(Change detection outputs)

▽

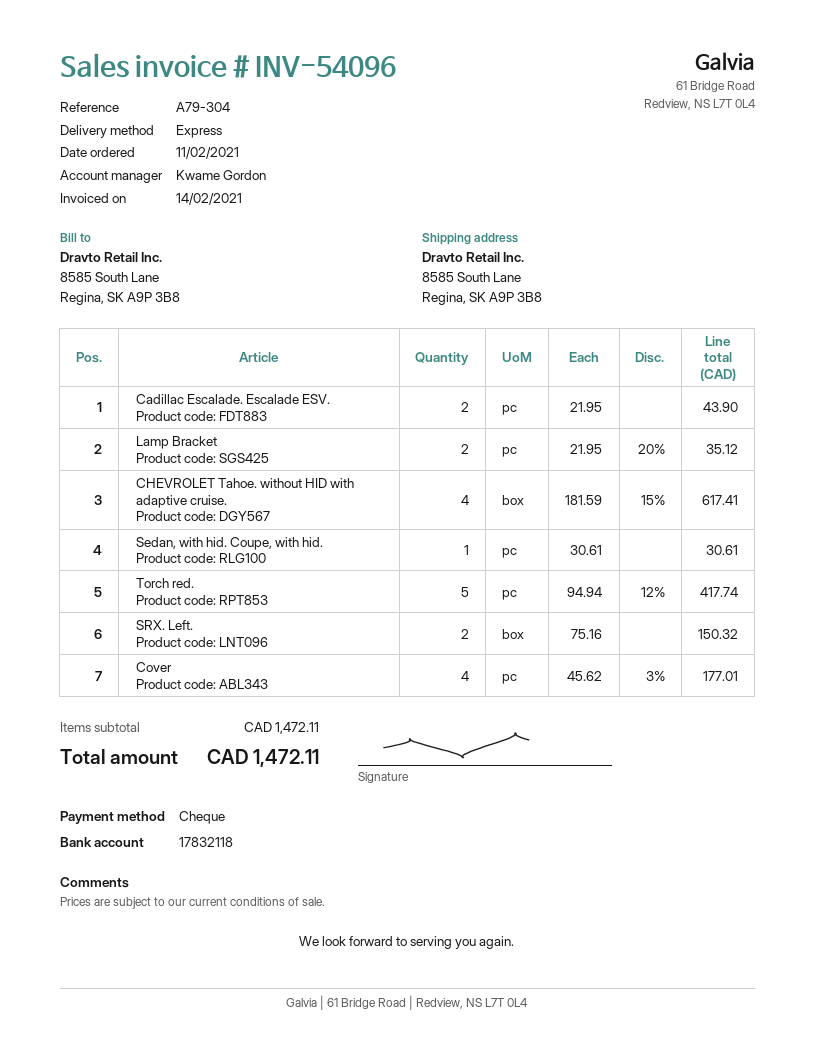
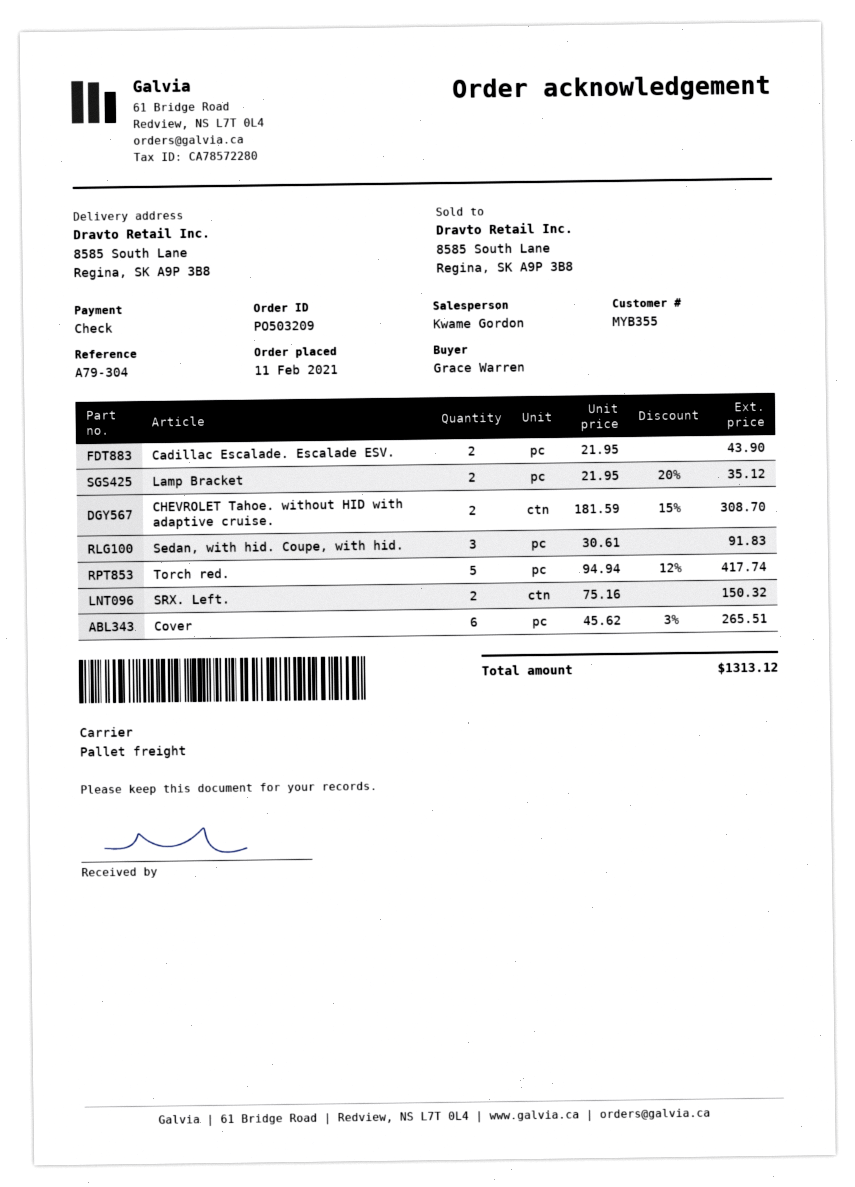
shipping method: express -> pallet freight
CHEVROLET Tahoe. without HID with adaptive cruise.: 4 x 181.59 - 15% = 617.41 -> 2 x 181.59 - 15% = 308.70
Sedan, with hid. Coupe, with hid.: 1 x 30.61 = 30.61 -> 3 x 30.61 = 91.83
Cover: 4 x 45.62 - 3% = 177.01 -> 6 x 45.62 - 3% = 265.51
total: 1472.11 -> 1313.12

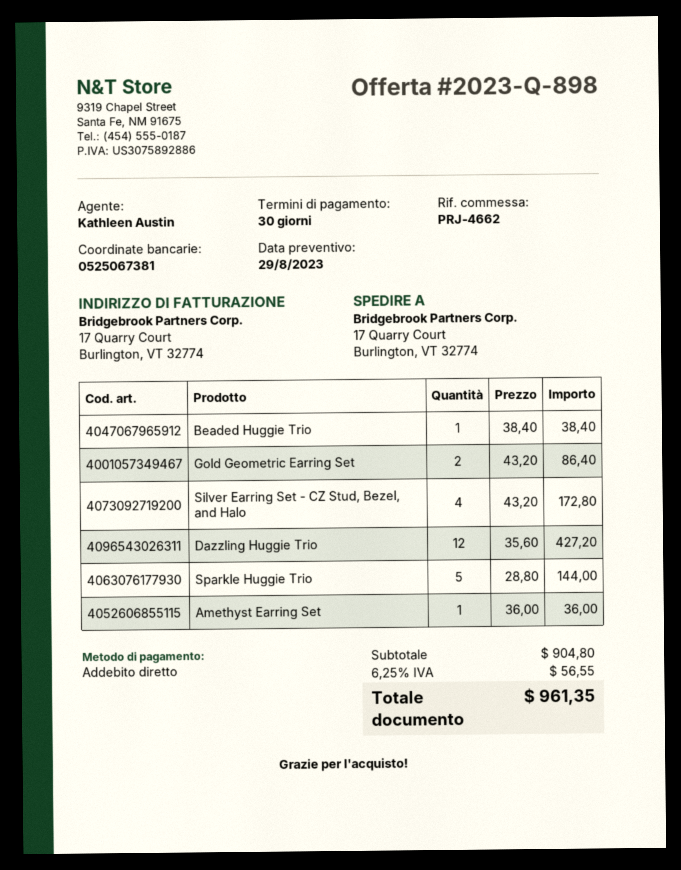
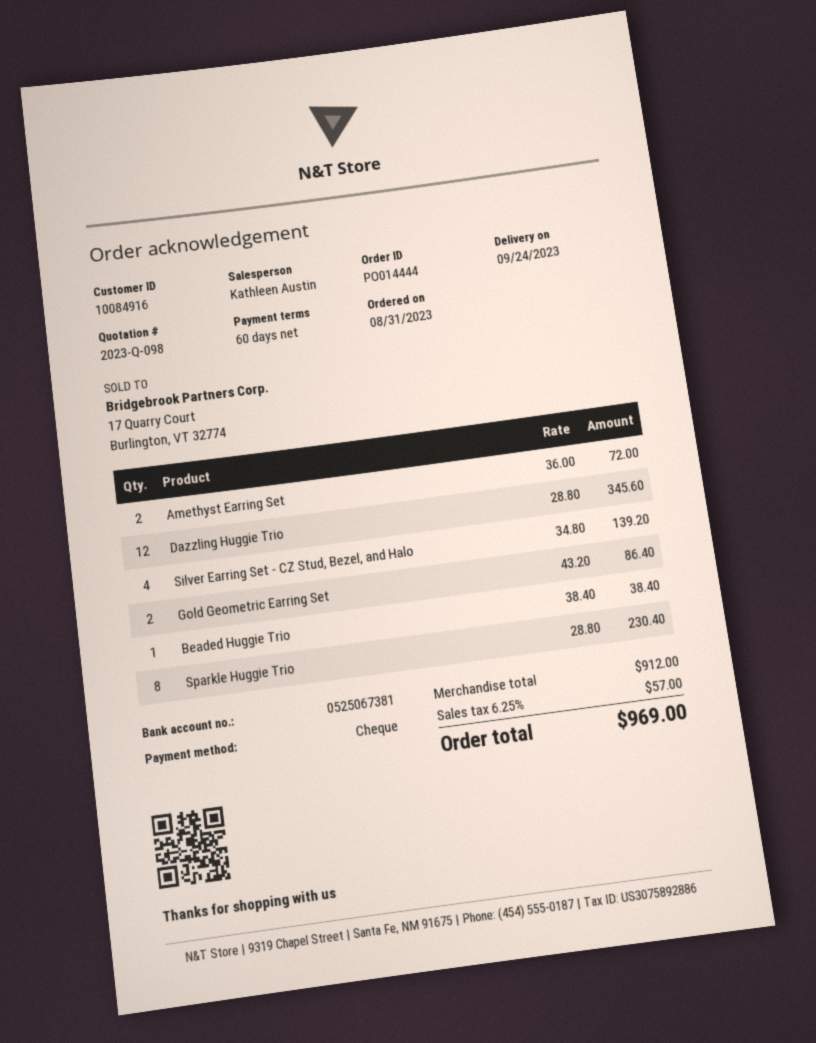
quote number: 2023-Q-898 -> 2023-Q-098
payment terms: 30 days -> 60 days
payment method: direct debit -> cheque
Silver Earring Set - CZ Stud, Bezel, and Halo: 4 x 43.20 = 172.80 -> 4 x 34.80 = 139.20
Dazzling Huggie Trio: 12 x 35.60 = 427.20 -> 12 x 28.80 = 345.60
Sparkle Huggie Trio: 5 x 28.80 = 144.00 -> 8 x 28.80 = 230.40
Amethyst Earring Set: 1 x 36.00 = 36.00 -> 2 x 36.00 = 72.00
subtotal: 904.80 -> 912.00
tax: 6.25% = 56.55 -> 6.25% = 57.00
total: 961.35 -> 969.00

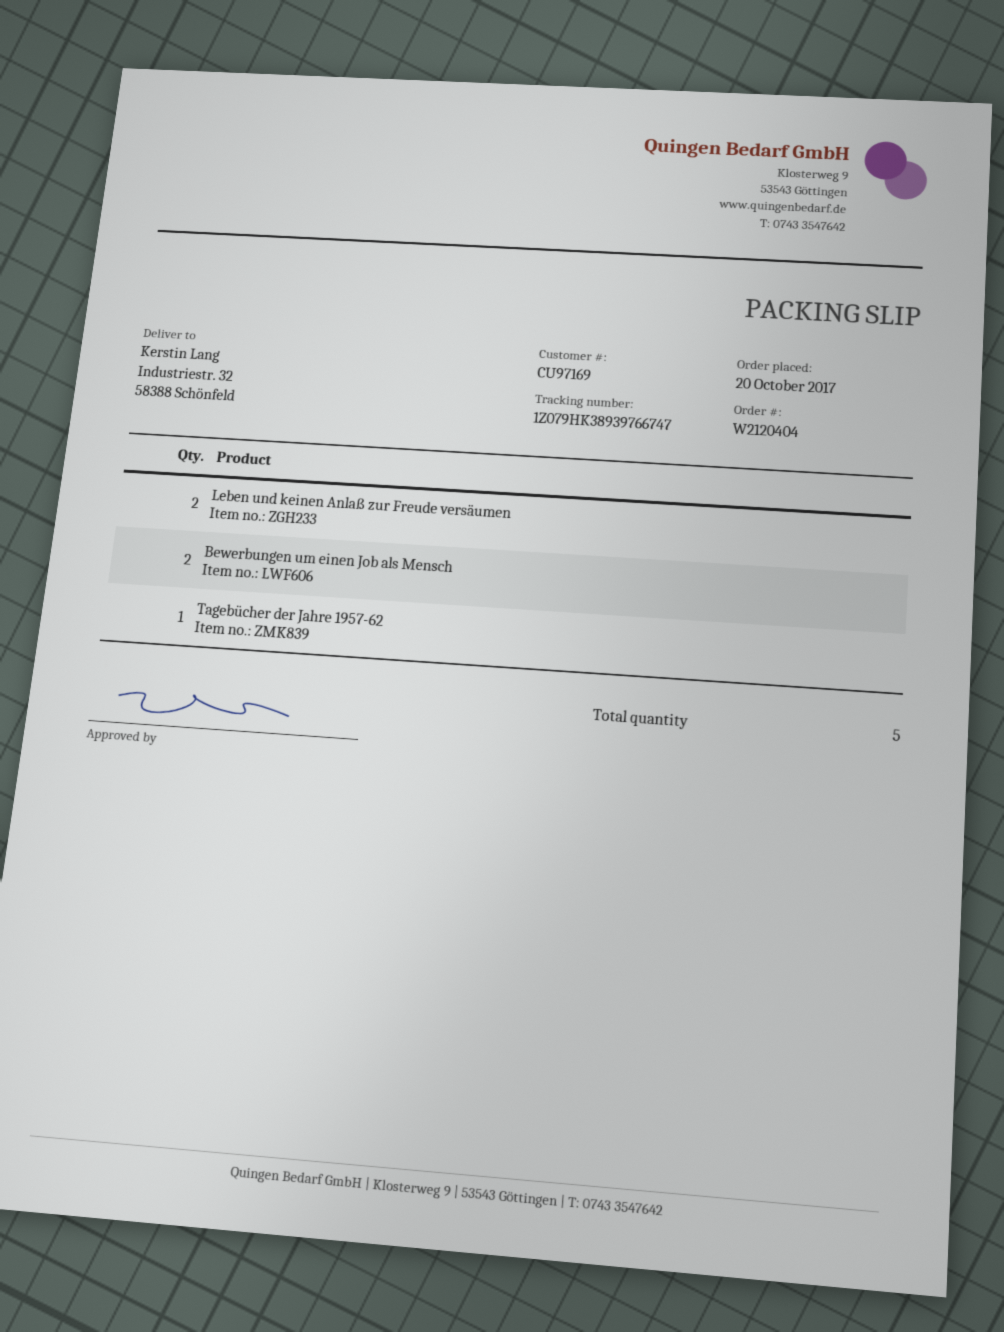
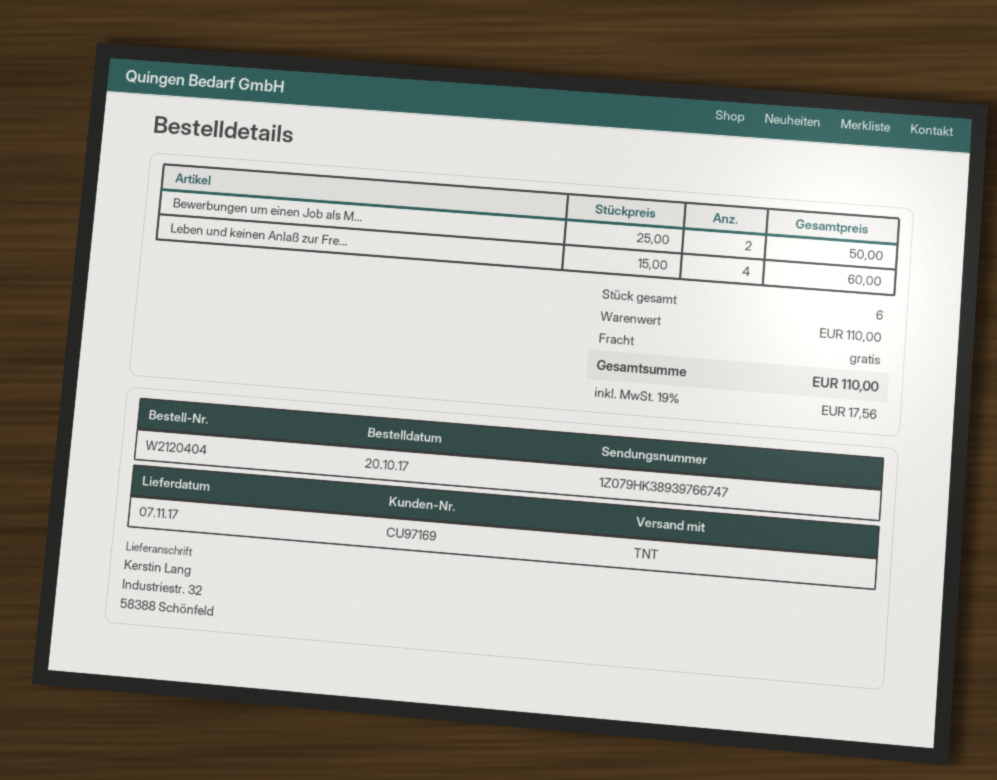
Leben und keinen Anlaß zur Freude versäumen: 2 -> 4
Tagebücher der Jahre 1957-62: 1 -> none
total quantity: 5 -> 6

△

**WHAT YOU NEED TO DO**
Each line of the entries above that includes "payment" counts once; state how many such lines there are, with the number as the only answer.

**REPLY TO THE EXERCISE**
2